If we establish that a child cannot be deliberately deprived of father or of mother, we won’t open the way for filiation inside same-sex couples, since this would usurp the very definition of filiation.
In addition, a child is not somebody’s property and therefore cannot become the object of a gestation contract with a surrogate mother.
Another principle the state must respect is that education is to be determined by the father and the mother. Otherwise our schools will be flooded by ideology, more specifically by gender theory.
Rep: What’s the situation in France now in this matter?
Ludovine de la Rochère: Now, in France there’s a curriculum called ABCD de l’Egalité (ed.note – The Alphabet of Equality – a textbook for primary schools and kindergartens), based on gender ideology despite the government’s denying it. We strongly oppose this curriculum which in September 2014 should be introduced in all the French schools. In the following weeks, we’ll organize new actions to determine withdrawal of this project from the education system. For the moment, it has been introduced in 600 classes, but we don’t want to see it generalized.

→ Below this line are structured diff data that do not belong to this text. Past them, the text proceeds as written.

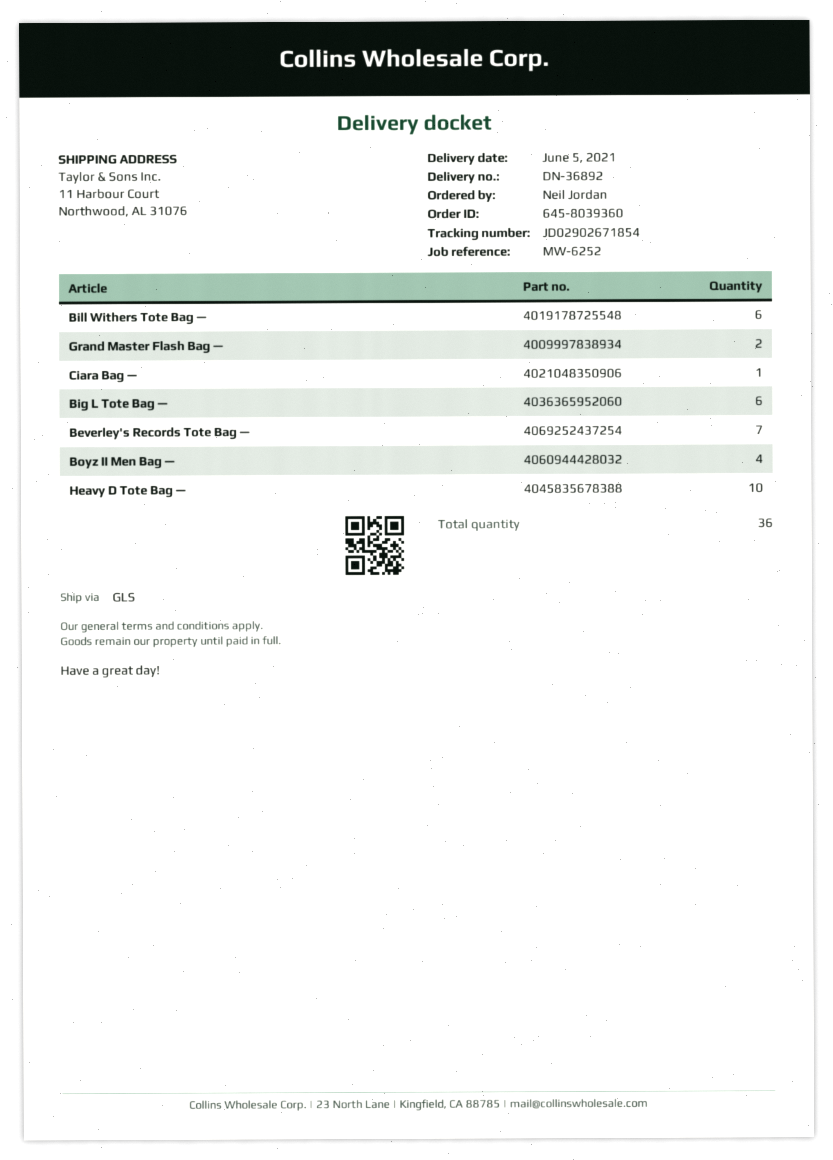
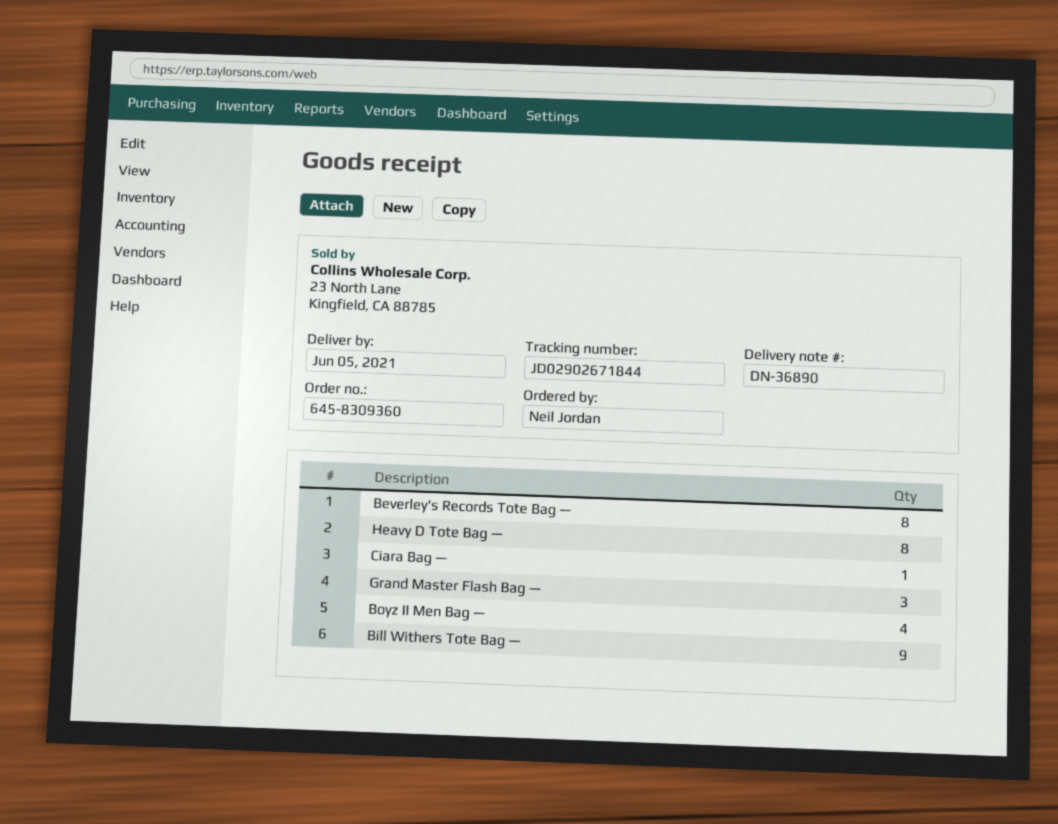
order number: 645-8039360 -> 645-8309360
delivery note number: DN-36892 -> DN-36890
tracking number: JD02902671854 -> JD02902671844
Bill Withers Tote Bag —: 6 -> 9
Grand Master Flash Bag —: 2 -> 3
Big L Tote Bag —: 6 -> none
Beverley's Records Tote Bag —: 7 -> 8
Heavy D Tote Bag —: 10 -> 8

We must constantly build defensive walls and obstacles. We need to introduce in France’s fundamental law the inalienable principles that respect the man-woman reality of the human being and the consequences resulting from it.
Rep: We would have thought France was the country of libertinage and maximum tolerance, but we can see now things are not exactly like that. People seem to return to traditional values. Is there a… counter-revolution happening?
Ludovine de la Rochère: For some of the French people, the first part of your affirmation is right. But I think every citizen from any country knows too well deep inside this truth we perceive with our heart, with our mind, with our very insides: marriage needs a man and a woman. And the child needs a father and a mother.
Everybody says that. If we claim the contrary, we drift away from reality and enter the realm of ideology. But we need to help citizens become aware of the present problem and think of it. Maybe this is exactly what we need most: getting informed and getting to think on these issues.